The Toys We're Keeping: appreciating those long-lost gifts for what they are
Eric Rasmussen, design by Serena Wagner |
Santa was always very kind to me. Every one of my Christmas mornings featured some notable gift that came to define the whole year, like the animals on the Chinese calendar placemats at the Asian buffet restaurants. The year of the Nintendo. The year of Crossfire. The year of Castle Grayskull.
But there is a major problem with Santa and Christmas lists. For every amazing toy he brings, there are others that he doesn’t get to, items that just won’t fit in the sleigh. He brought me Mousetrap, but I never got that Power Wheels convertible.
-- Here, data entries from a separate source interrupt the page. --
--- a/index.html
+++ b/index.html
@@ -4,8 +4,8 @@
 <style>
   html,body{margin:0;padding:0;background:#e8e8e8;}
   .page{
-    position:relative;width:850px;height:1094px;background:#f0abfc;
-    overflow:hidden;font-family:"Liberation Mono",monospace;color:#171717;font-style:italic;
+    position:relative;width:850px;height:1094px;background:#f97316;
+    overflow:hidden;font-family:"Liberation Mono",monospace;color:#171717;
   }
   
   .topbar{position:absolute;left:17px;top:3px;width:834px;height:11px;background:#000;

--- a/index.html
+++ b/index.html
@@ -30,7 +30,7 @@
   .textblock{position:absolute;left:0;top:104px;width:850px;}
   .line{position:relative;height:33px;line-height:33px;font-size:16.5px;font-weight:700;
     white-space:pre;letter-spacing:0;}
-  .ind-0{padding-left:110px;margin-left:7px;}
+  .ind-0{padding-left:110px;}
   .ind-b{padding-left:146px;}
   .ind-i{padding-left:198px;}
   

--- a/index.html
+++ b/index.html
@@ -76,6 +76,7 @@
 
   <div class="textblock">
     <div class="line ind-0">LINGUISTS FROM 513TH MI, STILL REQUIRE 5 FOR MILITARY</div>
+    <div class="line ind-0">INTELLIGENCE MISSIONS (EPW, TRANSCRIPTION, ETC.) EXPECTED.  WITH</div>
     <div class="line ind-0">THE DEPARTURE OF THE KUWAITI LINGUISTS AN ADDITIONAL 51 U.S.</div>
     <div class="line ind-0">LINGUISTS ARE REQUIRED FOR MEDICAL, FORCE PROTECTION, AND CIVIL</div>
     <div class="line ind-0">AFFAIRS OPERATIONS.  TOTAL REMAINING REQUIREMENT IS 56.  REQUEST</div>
I carried it over onto each new year’s letter, no matter how ridiculous I would have looked creeping down the sidewalk in one of those things at fourteen years old.
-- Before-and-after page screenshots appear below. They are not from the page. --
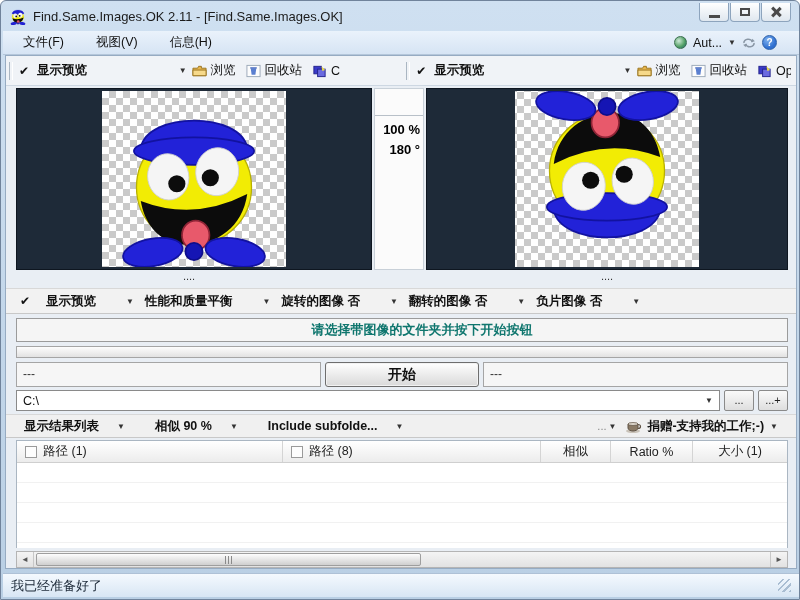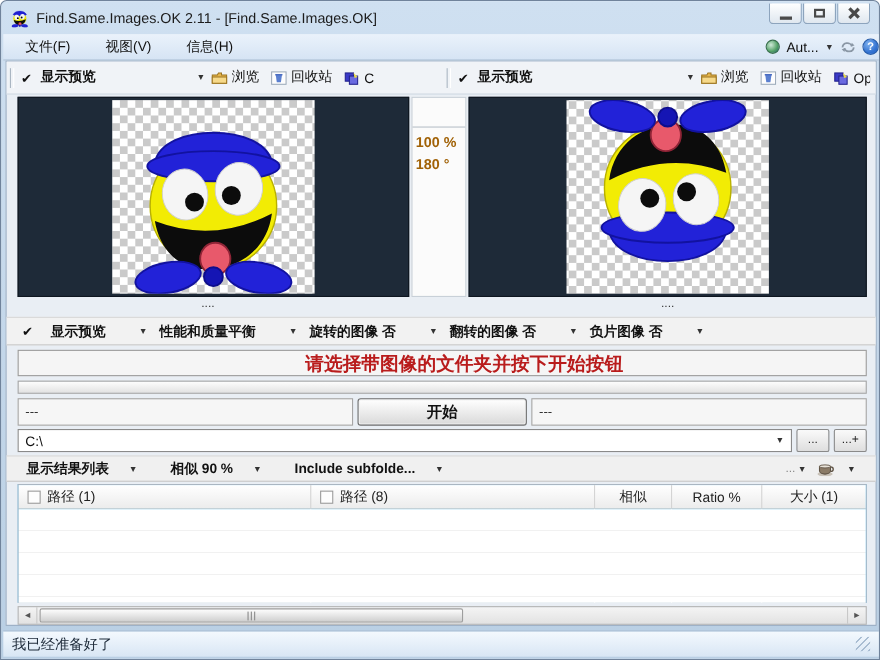--- a/index.html
+++ b/index.html
@@ -25,7 +25,7 @@
     background:linear-gradient(#eaf2fb,#d6e4f4); border-bottom:1px solid #b4c6da;
     display:flex; align-items:center; font-size:12.5px; color:#111; }
   .menu-item { padding:18px 12px; margin-left:8px; cursor:default; }
-  .menu-right { margin-left:auto; display:flex; align-items:center; gap:6px; padding-right:0; }
+  .menu-right { margin-left:auto; display:flex; align-items:center; gap:6px; padding-right:22px; }
   .globe { width:13px; height:13px; border-radius:50%; background:radial-gradient(circle at 35% 35%, #cfe9d8, #4f9e63 60%, #1f5c86); border:1px solid #3a6f4e; }
   .lang-label { font-size:12.5px; color:#111; }
   .dd-arrow { font-size:8px; color:#333; }

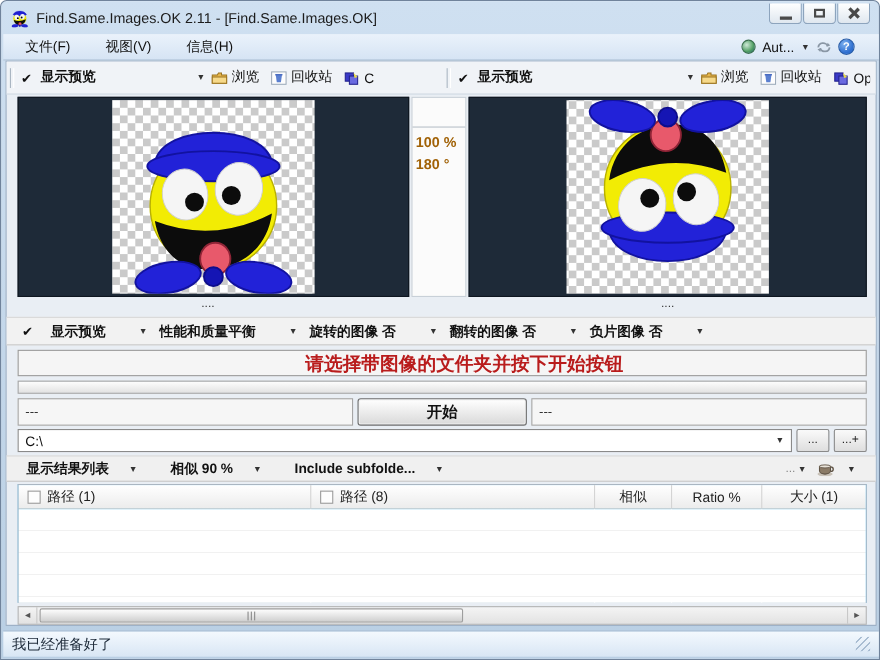--- a/index.html
+++ b/index.html
@@ -48,7 +48,7 @@
   .panel { position:absolute; top:32px; height:182px; background:var(--panel); border:1px solid #0e1620; display:flex; align-items:center; justify-content:center; }
   .panel.left { left:10px; width:356px; } .panel.right { left:420px; width:362px; }
   .midstrip { position:absolute; left:368px; top:32px; width:50px; height:182px; background:#fbfbfb; border:1px solid #c8d0d8; }
-  .midvals { margin-top:26px; border-top:1px solid #b8c0c8; padding:4px 3px; font-size:13px; font-weight:bold; color:#a16207; line-height:1.5; }
+  .midvals { margin-top:26px; border-top:1px solid #b8c0c8; padding:4px 3px; text-align:right; font-size:13px; font-weight:bold; color:#000000; line-height:1.5; }
   .imgbox { width:184px; height:176px; background:conic-gradient(#cacaca 0 25%, #ffffff 25% 50%, #cacaca 50% 75%, #ffffff 75% 100%); background-size:14px 14px; }
   .imgbox.flipped { transform:rotate(180deg); }
   .caption-row { position:absolute; top:214px; left:0; width:790px; height:18px; font-size:11px; color:#333; }

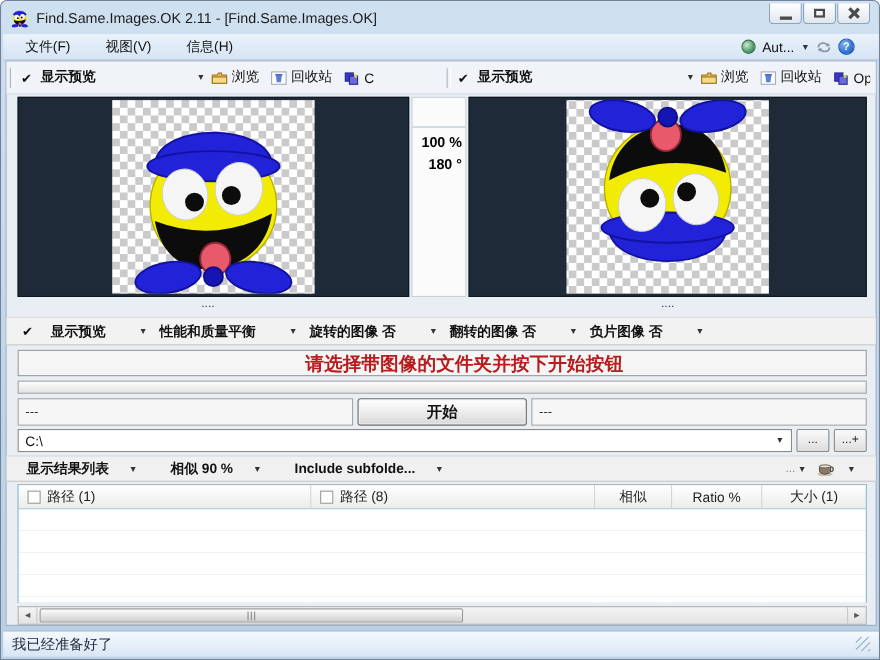--- a/index.html
+++ b/index.html
@@ -60,7 +60,7 @@
   .opt .dd-arrow { margin-left:22px; }
   .opt + .opt { margin-left:11px; }
   
-  .msgbar { position:absolute; left:10px; top:262px; width:772px; height:24px; background:#f5f5f5; border:1px solid #9b9b9b; display:flex; align-items:center; justify-content:center; font-size:17px; font-weight:bold; color:#b91c1c;padding-left:40px; }
+  .msgbar { position:absolute; left:10px; top:262px; width:772px; height:24px; background:#f5f5f5; border:1px solid #9b9b9b; display:flex; align-items:center; justify-content:center; font-size:13px; font-weight:bold; color:#0f766e;padding-left:40px; }
   .progress { position:absolute; left:10px; top:290px; width:772px; height:12px; background:linear-gradient(#fdfdfd,#e2e2e2); border:1px solid #a5a5a5; }
   
   .startrow { position:absolute; left:10px; top:306px; width:772px; height:25px; display:flex; gap:4px; }

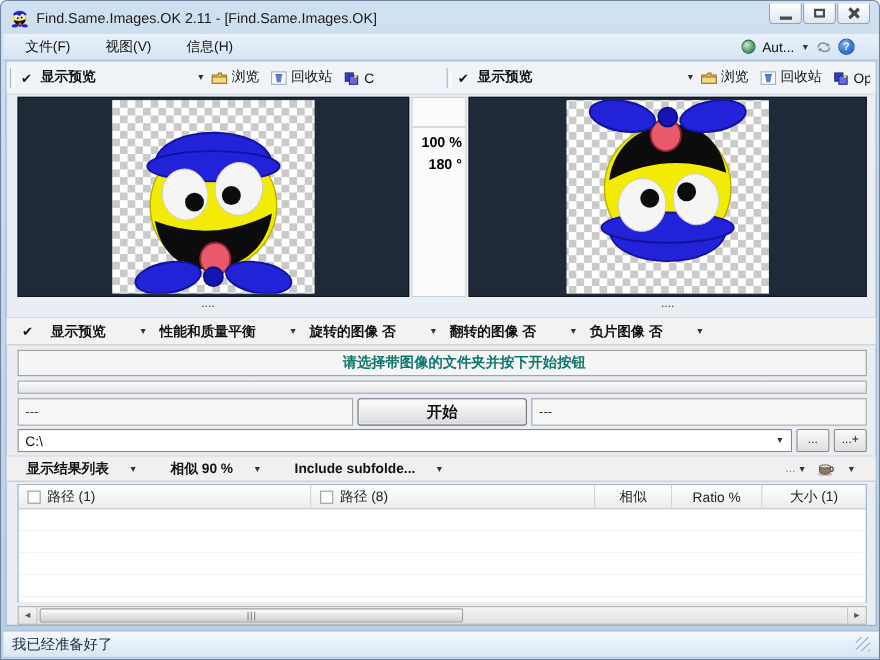--- a/index.html
+++ b/index.html
@@ -309,6 +309,7 @@
           <path d="M12,4.5 a2.5,2 0 0 1 0,4" fill="none" stroke="#5e5244" stroke-width="1.2"></path>
           <ellipse cx="7" cy="4" rx="5" ry="1.4" fill="#e8e2d8" stroke="#5e5244" stroke-width="0.8"></ellipse>
         </svg>
+        <span>捐赠-支持我的工作;-)</span>
         <span class="dd-arrow" style="margin-left:6px">▼</span>
       </span>
     </div>

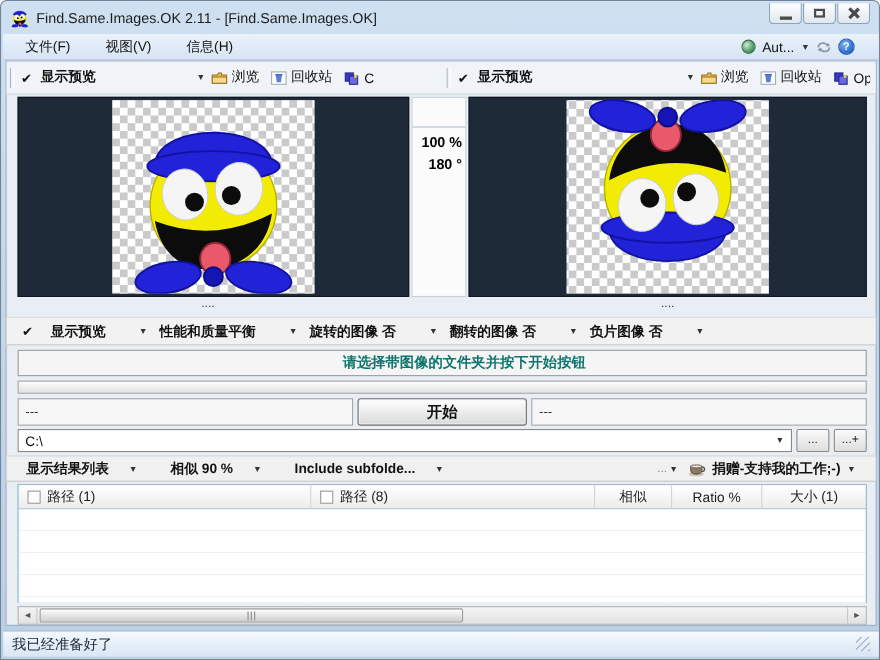--- a/index.html
+++ b/index.html
@@ -77,7 +77,7 @@
   .f-item .dd-arrow { margin-left:18px; }
   .cup-icon { width:16px; height:13px; margin:0 5px 0 10px; }
   
-  .table { position:absolute; left:10px; top:384px; width:772px; height:108px; background:#7dd3fc; border:1px solid #aab6c2; }
+  .table { position:absolute; left:10px; top:384px; width:772px; height:108px; background:#0c4a6e; border:1px solid #aab6c2; }
   .thead { display:grid; grid-template-columns:266px 258px 70px 82px 94px; height:22px; background:linear-gradient(#ffffff,#ececec); border-bottom:1px solid #cfcfcf; }
   .th { display:flex; align-items:center; font-size:12.5px; color:#222; border-right:1px solid #d4d4d4; padding:0 8px; }
   .th .cbx { width:12px; height:12px; border:1px solid #9a9a9a; background:#fdfdfd; margin-right:6px; flex:0 0 auto; }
I figured out later that one of the main reasons we have kids of our own is to rectify all those missing Christmas presents.
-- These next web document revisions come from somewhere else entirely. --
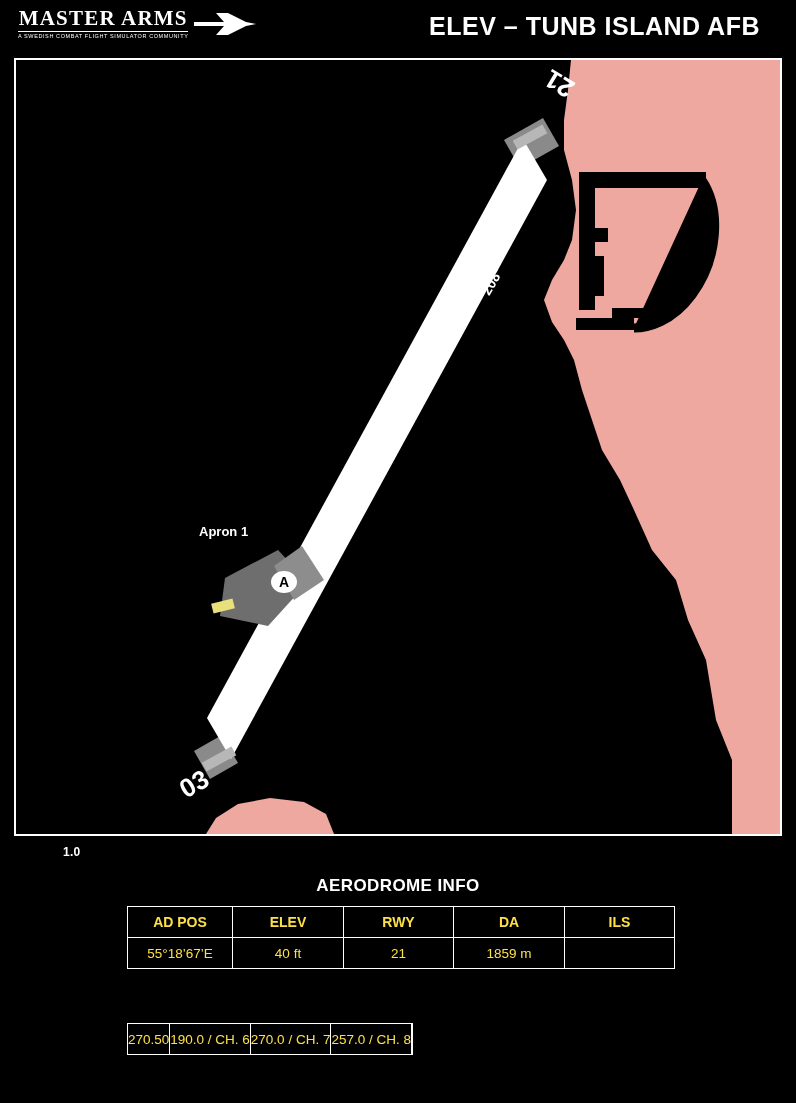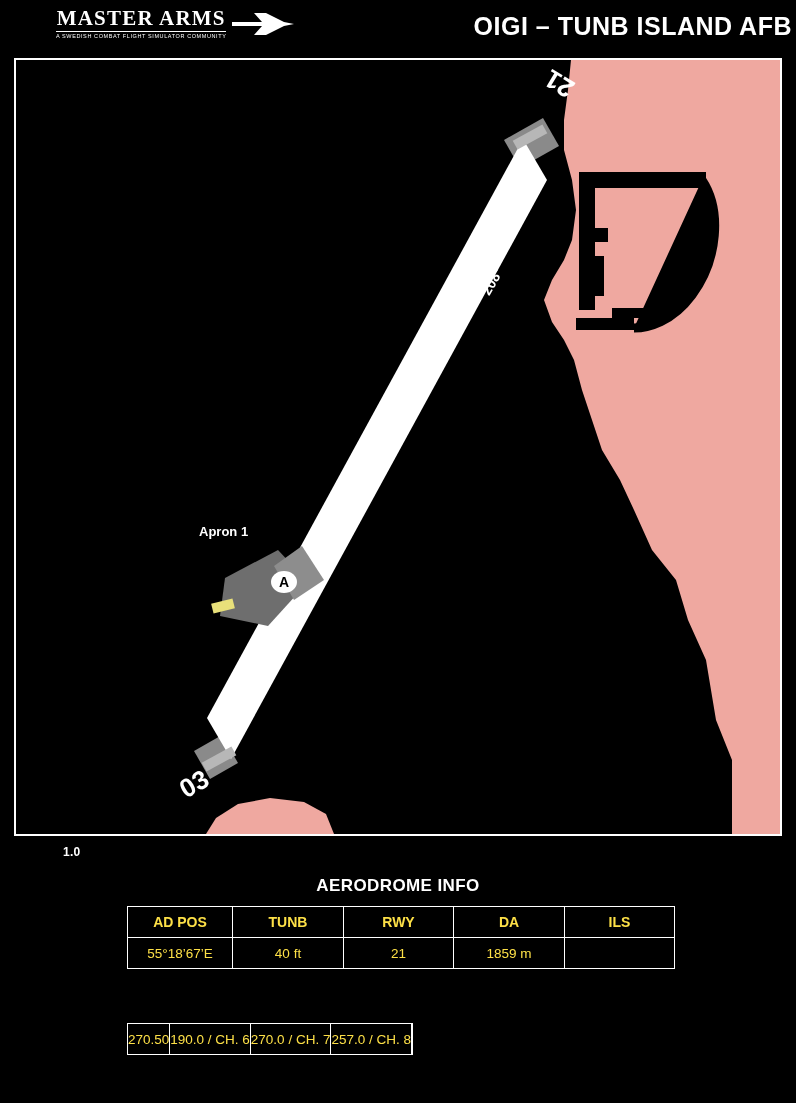--- a/index.html
+++ b/index.html
@@ -22,9 +22,8 @@
     display: flex;
     align-items: center;
     justify-content: space-between;
-    padding: 0 4px 0 18px;
+    padding: 0 36px 0 18px;
     box-sizing: border-box;
-    margin-left: 38px;
   }
   .logo-block {
     display: flex;

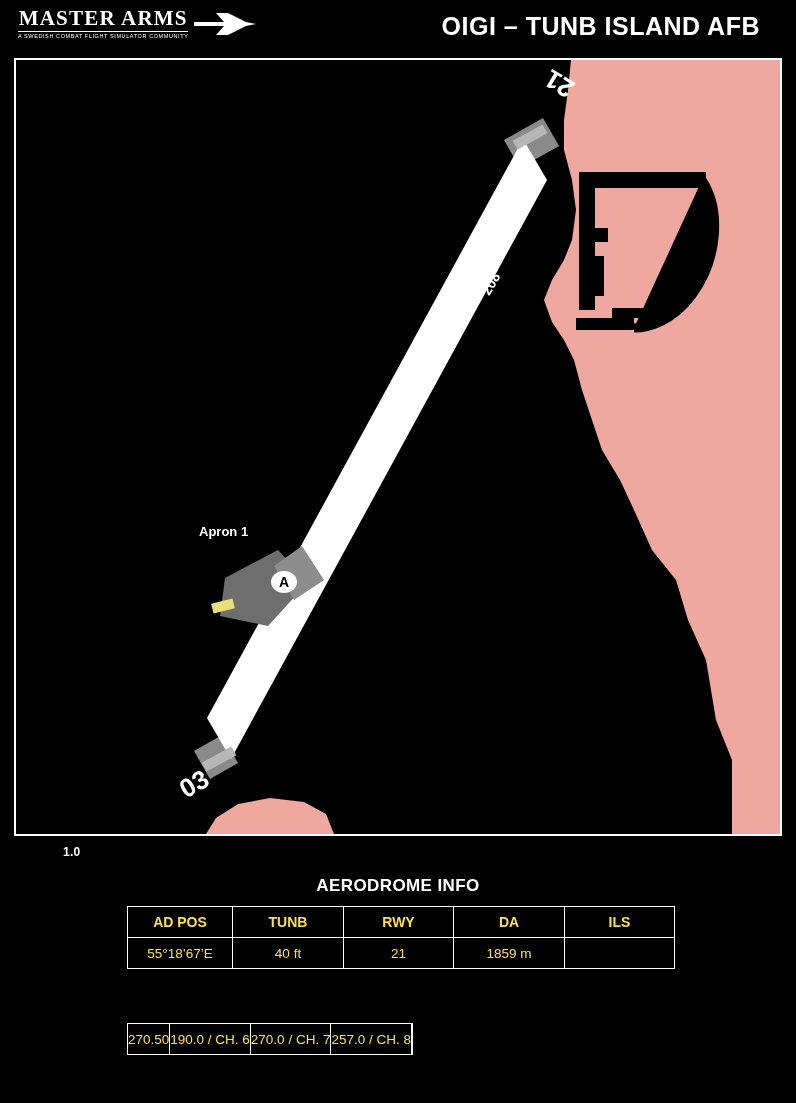--- a/index.html
+++ b/index.html
@@ -159,7 +159,7 @@
       <polygon points="0,13 30,13 22,4 34,4 52,13 62,15 52,17 34,26 22,26 30,17 0,17" fill="#ffffff"></polygon>
     </svg>
   </div>
-  <div class="doc-title">OIGI – TUNB ISLAND AFB</div>
+  <div class="doc-title">ELEV – TUNB ISLAND AFB</div>
 </div>
 
 <div class="chart-frame">

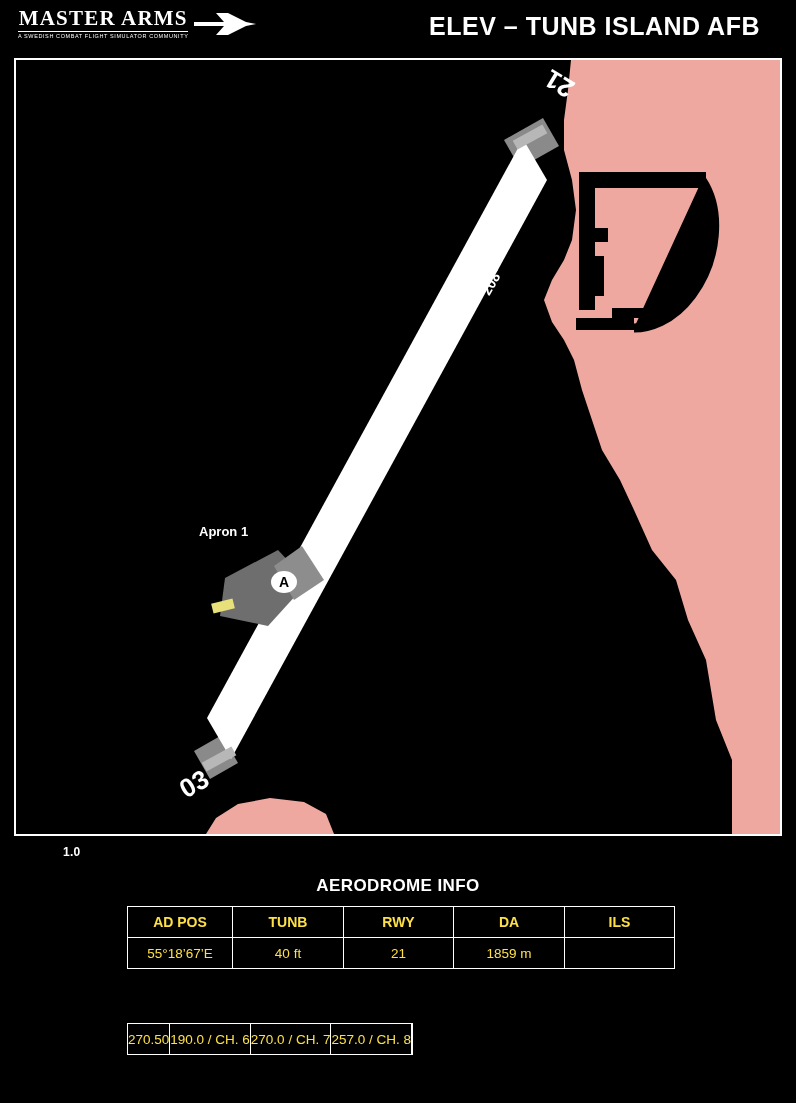--- a/index.html
+++ b/index.html
@@ -235,7 +235,7 @@
   <tbody>
       <tr>
     <th class="c1">AD POS</th>
-    <th class="c2">TUNB</th>
+    <th class="c2">ELEV</th>
     <th class="c3">RWY</th>
     <th class="c4">DA</th>
     <th class="c5">ILS</th>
But here’s the problem. My children must be broken, because they do not experience the wild ecstasy I would have when they open the presents I wanted as a kid.
“‘Why are we keeping this thing?’ she asks. But I brush the question off. I never have a good reason, because I don’t know why we keep that thing. We keep it because it’s awesome. We keep it because someday, I will find all the parts and fire it up and my son and I will play with it, if only for a few minutes before he returns to his friends and his Xbox.”
For evidence, I offer up the Hot Wheels Mega Loop Mayhem Trackset. It is a beautiful toy. The base rockets cars around its six multi-colored loops of plastic, two of which are complete loop-de-loops. Nothing communicates the awesomeness of a plaything better than its battery requirements, and this thing takes six “D” batteries. Racers don’t need to make pretend engine noises, thanks to its machine roar. The little cars whip around so fast you can’t see them. The tracks cross in the middle, and not much in life is as satisfying as high-speed, fly-through-the-air Matchbox car collisions.
My son opened this toy on his sixth Christmas morning with an understated amount of excitement. We built it that afternoon and tried it out. I had to force myself to take turns with him, to pretend like I didn’t want to push him out of the way to play with it myself. Later that week we connected the Mega Loop Mayhem Trackset to his other Hot Wheels tracks and made a course around the basement, complete with ramps and jumps. We raced cars against each other to determine which were the fastest. My daughter wanted to play along, so she spent some of her Christmas money on a few pink cars that she could race, too.
Two weeks later, we deconstructed the track so I could vacuum. Two years after that, the Mega Loop Mayhem Trackset is buried somewhere in the pile of old toys under the stairs with all the other presents my kids no longer care about. I am not confident all its pieces are still there even if we did want to set it up again, and every few weeks I remind myself to remove the batteries before they start leaking, but I can never find my little battery-compartment sized screwdriver.
A couple times a year my wife and I decide to go through the stacks of old toys and clothes, the detritus of raising children in the 21st century, to assemble a donation to a local charity or thrift store. Every time, my wife points to the Mega Loop Mayhem Trackset. “Why are we keeping this thing?” she asks. But I brush the question off. I never have a good reason, because I don’t know why we keep that thing. We keep it because it’s awesome. We keep it because someday, I will find all the parts and fire it up and my son and I will play with it, if only for a few minutes before he returns to his friends and his Xbox. We keep it because I want to make sure our kids have evidence of how good Santa has been to them, and the list of presents they never got is a small afterthought behind the list of mind-blowing presents they did get.
Or maybe the time has come to give the Mega Loop Mayhem Trackset away. Last year, Santa brought my son a remote controlled Millennium Falcon that actually flies. It is a seriously awesome toy. We’re definitely keeping that one forever.